■ **Given records**
= Beginning of Section =

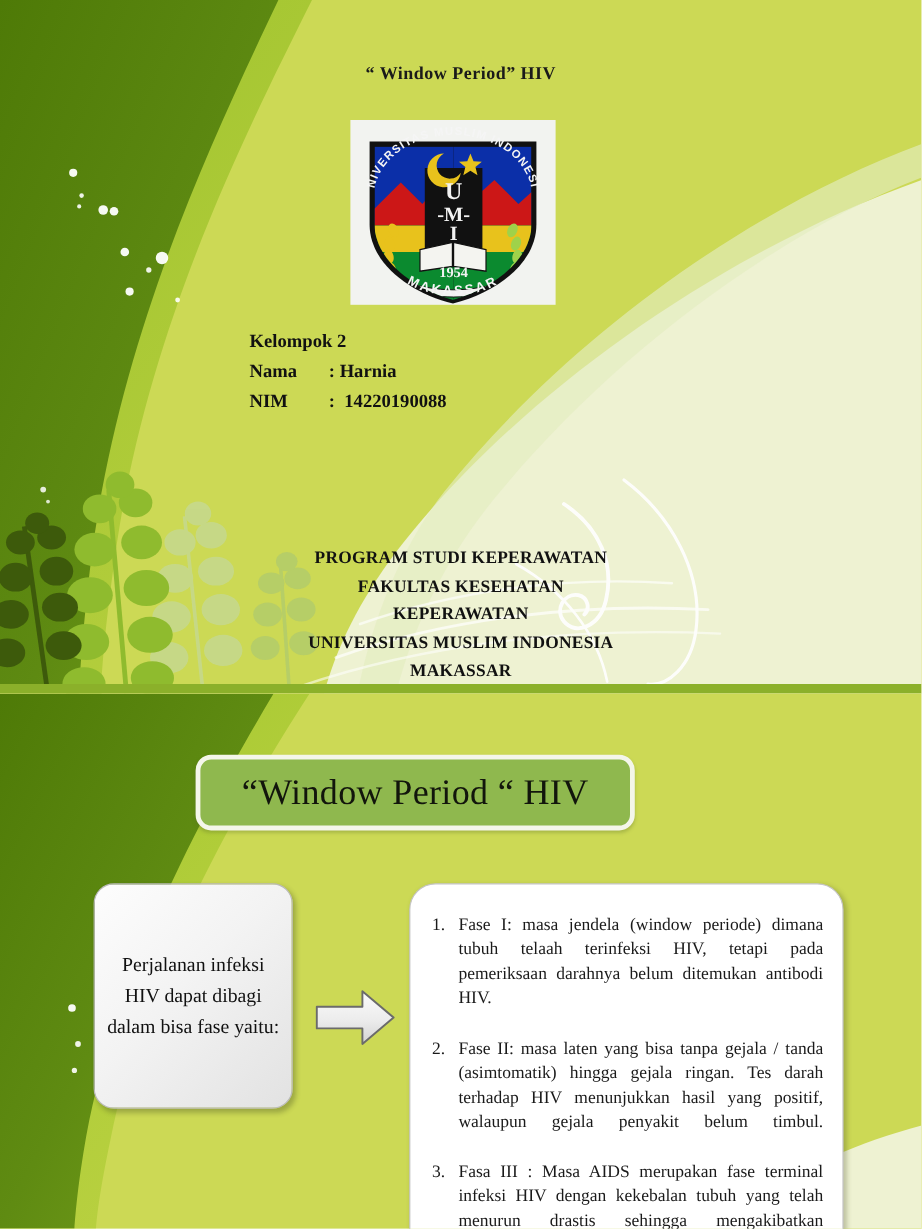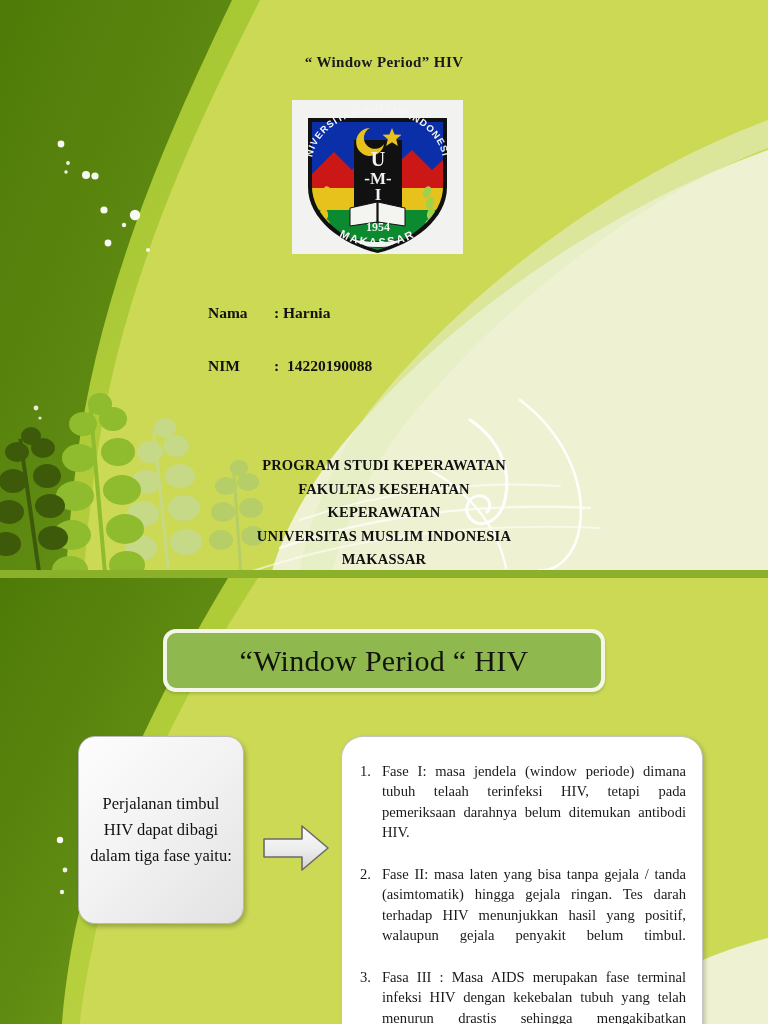--- a/index.html
+++ b/index.html
@@ -383,6 +383,7 @@
     </div>
 
     <div class="s1-info">
+      <div class="row">Kelompok 2</div>
       <div class="row"><span class="lbl">Nama</span><span>:</span> <span>Harnia</span></div>
       <div class="row"><span class="lbl">NIM</span><span>:</span>  <span>14220190088</span></div>
     </div>

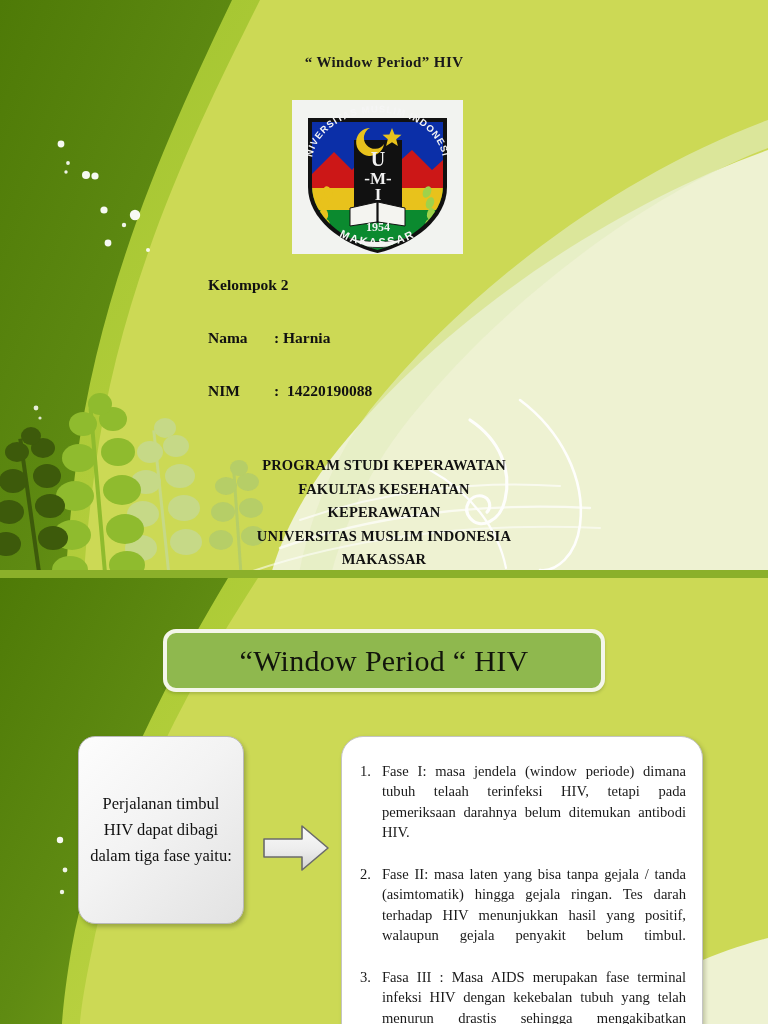--- a/index.html
+++ b/index.html
@@ -78,7 +78,7 @@
     line-height: 25px;
   }
   .s1-info .row { white-space: pre; }
-  .s1-info .lbl { display: inline-block; width: 66px; margin-top: 28px; }
+  .s1-info .lbl { display: inline-block; width: 66px; }
 
   .s1-org {
     position: absolute;

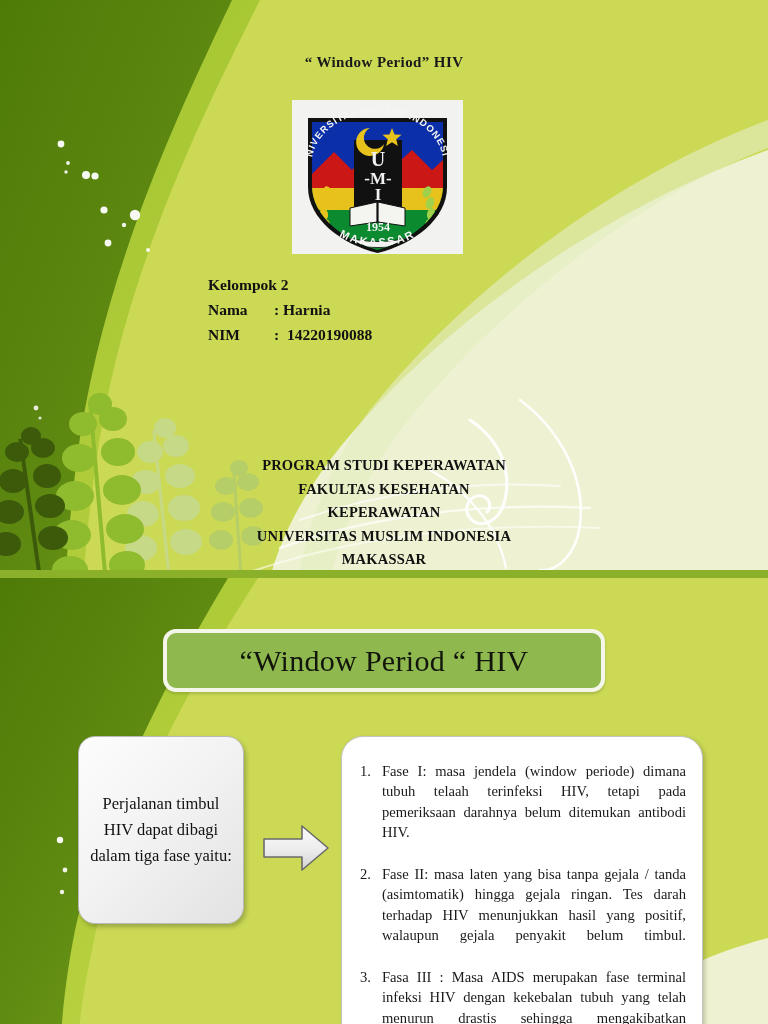--- a/index.html
+++ b/index.html
@@ -112,7 +112,7 @@
   .s2-banner {
     position: absolute;
     left: 163px; top: 629px;
-    width: 442px; height: 63px;
+    width: 366px; height: 63px;
     background: #8fb84e;
     border: 4px solid #f4f6ea;
     border-radius: 13px;

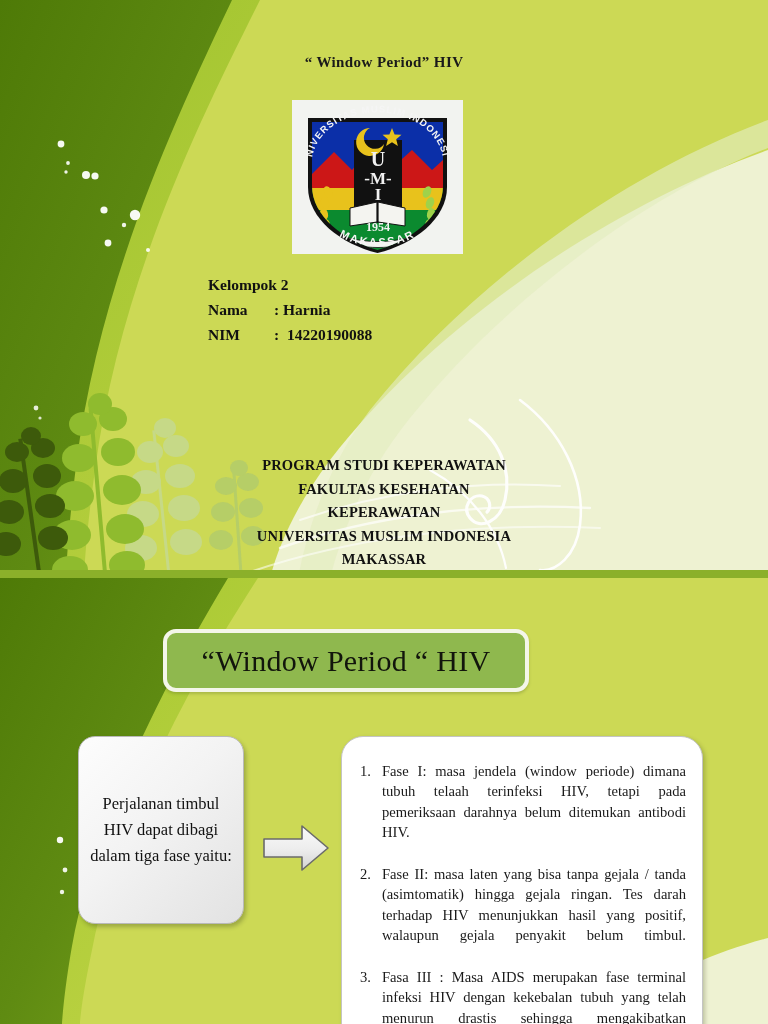--- a/index.html
+++ b/index.html
@@ -427,7 +427,7 @@
   </div>
 
   <div class="s2-leftbox">
-    <span class="s2-leftbox-text">Perjalanan timbul HIV dapat dibagi dalam tiga fase yaitu:</span>
+    <span class="s2-leftbox-text">Perjalanan infeksi HIV dapat dibagi dalam bisa fase yaitu:</span>
   </div>
 
   <svg class="s2-arrow" viewBox="0 0 68 52">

= End of Section =

■ **Task description**
Say how many lines in the records contain the string "width". No other text is needed.

■ **Solution to this problem**
4